- DATA SHOWN
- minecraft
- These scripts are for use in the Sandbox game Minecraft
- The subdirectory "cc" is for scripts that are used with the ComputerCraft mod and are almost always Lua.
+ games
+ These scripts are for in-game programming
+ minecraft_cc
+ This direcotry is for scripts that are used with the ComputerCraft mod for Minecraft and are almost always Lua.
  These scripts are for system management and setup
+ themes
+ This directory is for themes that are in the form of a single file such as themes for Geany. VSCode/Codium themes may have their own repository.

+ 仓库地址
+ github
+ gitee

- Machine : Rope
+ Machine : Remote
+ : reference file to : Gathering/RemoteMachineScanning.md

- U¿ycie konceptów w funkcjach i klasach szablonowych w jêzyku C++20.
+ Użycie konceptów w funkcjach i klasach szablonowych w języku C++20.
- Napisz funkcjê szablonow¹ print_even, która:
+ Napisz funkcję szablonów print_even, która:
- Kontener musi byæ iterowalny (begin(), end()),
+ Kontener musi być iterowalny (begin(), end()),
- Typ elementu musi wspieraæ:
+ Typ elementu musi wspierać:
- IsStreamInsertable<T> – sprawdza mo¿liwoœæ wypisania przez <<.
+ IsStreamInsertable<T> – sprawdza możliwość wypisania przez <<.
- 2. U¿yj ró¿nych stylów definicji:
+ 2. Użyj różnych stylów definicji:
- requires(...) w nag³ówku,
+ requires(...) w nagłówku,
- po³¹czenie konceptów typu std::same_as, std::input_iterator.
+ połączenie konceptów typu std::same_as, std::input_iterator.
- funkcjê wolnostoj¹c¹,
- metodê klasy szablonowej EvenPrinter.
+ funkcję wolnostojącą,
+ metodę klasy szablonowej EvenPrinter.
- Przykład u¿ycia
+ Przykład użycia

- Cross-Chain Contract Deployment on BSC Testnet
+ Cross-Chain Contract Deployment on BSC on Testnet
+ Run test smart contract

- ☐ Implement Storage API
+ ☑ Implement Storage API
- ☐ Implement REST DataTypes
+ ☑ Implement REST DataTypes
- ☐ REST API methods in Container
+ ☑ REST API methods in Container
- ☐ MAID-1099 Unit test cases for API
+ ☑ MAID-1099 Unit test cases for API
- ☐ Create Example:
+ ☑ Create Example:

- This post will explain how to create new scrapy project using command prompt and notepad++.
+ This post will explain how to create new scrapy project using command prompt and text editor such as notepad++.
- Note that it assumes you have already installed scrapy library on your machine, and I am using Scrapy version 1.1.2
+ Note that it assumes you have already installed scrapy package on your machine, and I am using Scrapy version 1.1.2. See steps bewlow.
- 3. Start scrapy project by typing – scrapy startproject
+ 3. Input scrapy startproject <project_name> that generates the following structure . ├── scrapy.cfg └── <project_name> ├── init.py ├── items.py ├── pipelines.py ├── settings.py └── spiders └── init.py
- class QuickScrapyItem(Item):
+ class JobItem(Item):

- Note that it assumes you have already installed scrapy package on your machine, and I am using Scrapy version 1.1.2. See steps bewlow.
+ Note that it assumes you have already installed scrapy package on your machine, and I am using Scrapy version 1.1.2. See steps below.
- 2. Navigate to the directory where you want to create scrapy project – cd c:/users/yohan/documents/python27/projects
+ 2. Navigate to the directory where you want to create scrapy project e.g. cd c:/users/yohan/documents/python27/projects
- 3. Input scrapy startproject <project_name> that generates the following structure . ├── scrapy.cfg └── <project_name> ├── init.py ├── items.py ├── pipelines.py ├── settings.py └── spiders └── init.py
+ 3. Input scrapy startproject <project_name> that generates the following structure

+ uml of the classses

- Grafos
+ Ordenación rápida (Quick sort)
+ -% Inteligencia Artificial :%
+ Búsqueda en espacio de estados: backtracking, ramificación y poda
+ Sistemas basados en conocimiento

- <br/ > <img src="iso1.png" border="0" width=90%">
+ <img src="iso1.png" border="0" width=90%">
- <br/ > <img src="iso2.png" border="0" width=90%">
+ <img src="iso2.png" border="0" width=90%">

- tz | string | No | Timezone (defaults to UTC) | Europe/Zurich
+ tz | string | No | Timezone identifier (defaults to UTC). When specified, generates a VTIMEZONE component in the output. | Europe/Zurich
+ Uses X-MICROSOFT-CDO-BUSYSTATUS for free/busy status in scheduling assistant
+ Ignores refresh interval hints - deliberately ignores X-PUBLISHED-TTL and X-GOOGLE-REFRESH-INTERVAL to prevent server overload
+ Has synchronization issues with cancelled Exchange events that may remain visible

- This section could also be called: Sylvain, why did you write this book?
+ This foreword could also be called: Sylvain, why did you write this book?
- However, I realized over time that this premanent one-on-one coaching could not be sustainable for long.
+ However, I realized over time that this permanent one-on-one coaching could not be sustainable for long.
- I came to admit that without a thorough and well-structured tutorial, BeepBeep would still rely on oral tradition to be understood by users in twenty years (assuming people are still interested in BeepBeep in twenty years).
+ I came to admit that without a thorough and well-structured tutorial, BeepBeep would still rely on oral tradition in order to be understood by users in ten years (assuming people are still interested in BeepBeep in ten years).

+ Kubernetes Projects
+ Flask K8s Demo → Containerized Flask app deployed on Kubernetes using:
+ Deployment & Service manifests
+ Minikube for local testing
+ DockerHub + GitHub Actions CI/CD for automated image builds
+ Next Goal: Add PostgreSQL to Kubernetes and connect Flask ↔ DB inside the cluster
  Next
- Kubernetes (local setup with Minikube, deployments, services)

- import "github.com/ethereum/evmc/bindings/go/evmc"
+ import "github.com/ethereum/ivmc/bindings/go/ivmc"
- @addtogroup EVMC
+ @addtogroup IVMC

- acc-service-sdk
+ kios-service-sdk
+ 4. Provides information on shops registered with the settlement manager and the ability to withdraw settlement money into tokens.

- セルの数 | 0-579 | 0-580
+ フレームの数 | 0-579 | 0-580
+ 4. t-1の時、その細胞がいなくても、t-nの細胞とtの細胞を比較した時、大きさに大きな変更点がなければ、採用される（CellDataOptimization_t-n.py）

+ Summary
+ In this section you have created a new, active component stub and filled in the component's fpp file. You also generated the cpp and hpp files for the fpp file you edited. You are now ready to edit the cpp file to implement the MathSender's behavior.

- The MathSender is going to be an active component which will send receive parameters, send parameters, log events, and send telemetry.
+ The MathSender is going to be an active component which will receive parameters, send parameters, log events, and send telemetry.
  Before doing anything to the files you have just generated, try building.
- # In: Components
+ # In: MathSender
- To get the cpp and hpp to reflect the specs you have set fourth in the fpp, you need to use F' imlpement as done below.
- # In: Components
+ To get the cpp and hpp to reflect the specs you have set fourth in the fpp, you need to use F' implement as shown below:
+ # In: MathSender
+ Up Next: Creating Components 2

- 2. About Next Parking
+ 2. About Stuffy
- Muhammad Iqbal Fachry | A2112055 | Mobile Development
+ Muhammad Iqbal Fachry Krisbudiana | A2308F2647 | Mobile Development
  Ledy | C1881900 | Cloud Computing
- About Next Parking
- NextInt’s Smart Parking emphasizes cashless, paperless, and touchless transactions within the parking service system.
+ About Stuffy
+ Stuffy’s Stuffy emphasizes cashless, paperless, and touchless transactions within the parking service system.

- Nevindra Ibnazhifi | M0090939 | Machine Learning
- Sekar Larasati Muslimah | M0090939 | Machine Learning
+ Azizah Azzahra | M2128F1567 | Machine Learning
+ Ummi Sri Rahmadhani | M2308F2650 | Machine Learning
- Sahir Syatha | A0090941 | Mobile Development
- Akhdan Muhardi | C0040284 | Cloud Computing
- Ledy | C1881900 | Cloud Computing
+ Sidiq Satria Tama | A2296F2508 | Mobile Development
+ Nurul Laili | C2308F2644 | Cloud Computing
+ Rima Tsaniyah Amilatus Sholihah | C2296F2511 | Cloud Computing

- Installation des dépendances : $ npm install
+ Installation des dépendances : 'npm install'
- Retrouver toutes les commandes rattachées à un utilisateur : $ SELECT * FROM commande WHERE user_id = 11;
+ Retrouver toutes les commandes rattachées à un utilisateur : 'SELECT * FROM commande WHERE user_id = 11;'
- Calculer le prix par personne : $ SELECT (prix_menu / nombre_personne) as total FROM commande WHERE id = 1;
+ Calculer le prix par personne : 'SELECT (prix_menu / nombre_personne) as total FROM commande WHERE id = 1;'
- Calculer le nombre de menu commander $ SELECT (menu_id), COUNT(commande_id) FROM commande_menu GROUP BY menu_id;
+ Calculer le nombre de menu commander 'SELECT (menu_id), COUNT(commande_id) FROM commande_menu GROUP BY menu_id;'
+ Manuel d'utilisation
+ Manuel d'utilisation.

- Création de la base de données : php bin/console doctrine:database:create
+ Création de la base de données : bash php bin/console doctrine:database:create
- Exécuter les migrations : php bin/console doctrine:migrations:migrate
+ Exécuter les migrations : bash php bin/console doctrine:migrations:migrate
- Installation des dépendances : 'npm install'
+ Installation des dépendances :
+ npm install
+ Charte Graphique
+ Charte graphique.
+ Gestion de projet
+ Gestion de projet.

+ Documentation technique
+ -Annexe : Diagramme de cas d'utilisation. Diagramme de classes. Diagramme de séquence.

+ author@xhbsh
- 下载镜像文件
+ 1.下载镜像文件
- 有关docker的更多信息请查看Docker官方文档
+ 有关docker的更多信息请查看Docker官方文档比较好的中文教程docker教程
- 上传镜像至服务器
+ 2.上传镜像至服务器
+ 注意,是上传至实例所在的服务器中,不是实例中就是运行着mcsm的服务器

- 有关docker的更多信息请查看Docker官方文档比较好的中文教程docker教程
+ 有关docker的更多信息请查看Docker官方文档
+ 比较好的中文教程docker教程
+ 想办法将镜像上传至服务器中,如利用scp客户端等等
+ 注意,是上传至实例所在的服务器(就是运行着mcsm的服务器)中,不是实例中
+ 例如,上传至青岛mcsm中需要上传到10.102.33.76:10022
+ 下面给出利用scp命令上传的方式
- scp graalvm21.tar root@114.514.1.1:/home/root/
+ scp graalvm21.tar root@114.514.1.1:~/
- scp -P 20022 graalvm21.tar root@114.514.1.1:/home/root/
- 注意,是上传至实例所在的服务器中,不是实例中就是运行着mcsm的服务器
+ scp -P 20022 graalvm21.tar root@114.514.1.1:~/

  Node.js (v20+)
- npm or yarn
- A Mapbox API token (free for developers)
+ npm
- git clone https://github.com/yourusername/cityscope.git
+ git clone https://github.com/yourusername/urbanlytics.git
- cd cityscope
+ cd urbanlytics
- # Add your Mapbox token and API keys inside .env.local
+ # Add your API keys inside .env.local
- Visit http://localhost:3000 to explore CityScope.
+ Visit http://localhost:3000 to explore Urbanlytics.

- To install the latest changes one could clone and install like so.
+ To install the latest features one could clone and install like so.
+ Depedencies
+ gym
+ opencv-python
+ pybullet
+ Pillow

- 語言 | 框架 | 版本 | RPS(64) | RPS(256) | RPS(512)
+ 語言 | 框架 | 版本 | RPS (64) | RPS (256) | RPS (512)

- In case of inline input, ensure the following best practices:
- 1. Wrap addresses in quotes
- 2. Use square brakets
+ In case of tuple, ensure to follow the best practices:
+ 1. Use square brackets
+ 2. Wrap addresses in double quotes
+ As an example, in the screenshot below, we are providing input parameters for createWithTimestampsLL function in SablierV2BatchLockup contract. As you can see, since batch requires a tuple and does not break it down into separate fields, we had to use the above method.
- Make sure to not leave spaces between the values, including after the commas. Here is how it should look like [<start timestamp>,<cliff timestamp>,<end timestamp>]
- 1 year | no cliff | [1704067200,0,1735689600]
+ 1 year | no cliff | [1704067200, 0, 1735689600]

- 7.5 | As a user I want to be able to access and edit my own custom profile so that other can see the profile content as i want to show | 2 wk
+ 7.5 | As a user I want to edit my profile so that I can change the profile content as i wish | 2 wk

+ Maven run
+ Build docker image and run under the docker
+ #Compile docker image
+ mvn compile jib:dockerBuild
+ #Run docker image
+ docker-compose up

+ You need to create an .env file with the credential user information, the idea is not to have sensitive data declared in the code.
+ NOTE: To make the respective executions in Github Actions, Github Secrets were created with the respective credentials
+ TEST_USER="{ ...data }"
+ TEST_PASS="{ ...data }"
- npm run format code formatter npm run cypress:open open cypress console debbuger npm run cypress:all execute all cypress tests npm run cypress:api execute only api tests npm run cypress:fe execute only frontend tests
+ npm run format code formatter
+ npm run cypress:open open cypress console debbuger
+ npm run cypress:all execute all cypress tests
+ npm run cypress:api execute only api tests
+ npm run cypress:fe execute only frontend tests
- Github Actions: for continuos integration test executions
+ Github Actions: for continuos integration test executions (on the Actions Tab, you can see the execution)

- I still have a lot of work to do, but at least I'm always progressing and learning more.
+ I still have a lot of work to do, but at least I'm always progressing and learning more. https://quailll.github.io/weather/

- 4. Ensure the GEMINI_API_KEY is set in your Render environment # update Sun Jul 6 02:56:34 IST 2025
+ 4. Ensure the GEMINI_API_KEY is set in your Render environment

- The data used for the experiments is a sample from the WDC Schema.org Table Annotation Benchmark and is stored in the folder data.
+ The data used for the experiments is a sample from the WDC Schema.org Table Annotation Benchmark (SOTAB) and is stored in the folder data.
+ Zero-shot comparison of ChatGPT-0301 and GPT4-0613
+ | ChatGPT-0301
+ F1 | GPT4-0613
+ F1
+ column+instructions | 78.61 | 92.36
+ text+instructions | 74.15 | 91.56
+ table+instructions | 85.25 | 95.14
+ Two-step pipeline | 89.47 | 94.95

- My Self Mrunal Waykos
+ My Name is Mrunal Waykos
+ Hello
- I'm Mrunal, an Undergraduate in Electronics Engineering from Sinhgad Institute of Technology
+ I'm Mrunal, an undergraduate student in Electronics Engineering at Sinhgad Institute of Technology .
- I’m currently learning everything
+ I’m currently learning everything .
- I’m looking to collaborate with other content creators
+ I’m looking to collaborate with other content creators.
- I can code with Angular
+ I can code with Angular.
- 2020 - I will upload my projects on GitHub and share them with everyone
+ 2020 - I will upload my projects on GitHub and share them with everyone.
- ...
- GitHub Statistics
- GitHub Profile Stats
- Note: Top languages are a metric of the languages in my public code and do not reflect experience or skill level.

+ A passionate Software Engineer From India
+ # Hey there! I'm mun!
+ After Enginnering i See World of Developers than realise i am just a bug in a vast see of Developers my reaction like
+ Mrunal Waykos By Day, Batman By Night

- WORK INSTRUCTIONS
In the material above, find each line that contains the word "inside", and select it.

- WORKED SOLUTION
+ Next Goal: Add PostgreSQL to Kubernetes and connect Flask ↔ DB inside the cluster
- # Add your Mapbox token and API keys inside .env.local
+ # Add your API keys inside .env.local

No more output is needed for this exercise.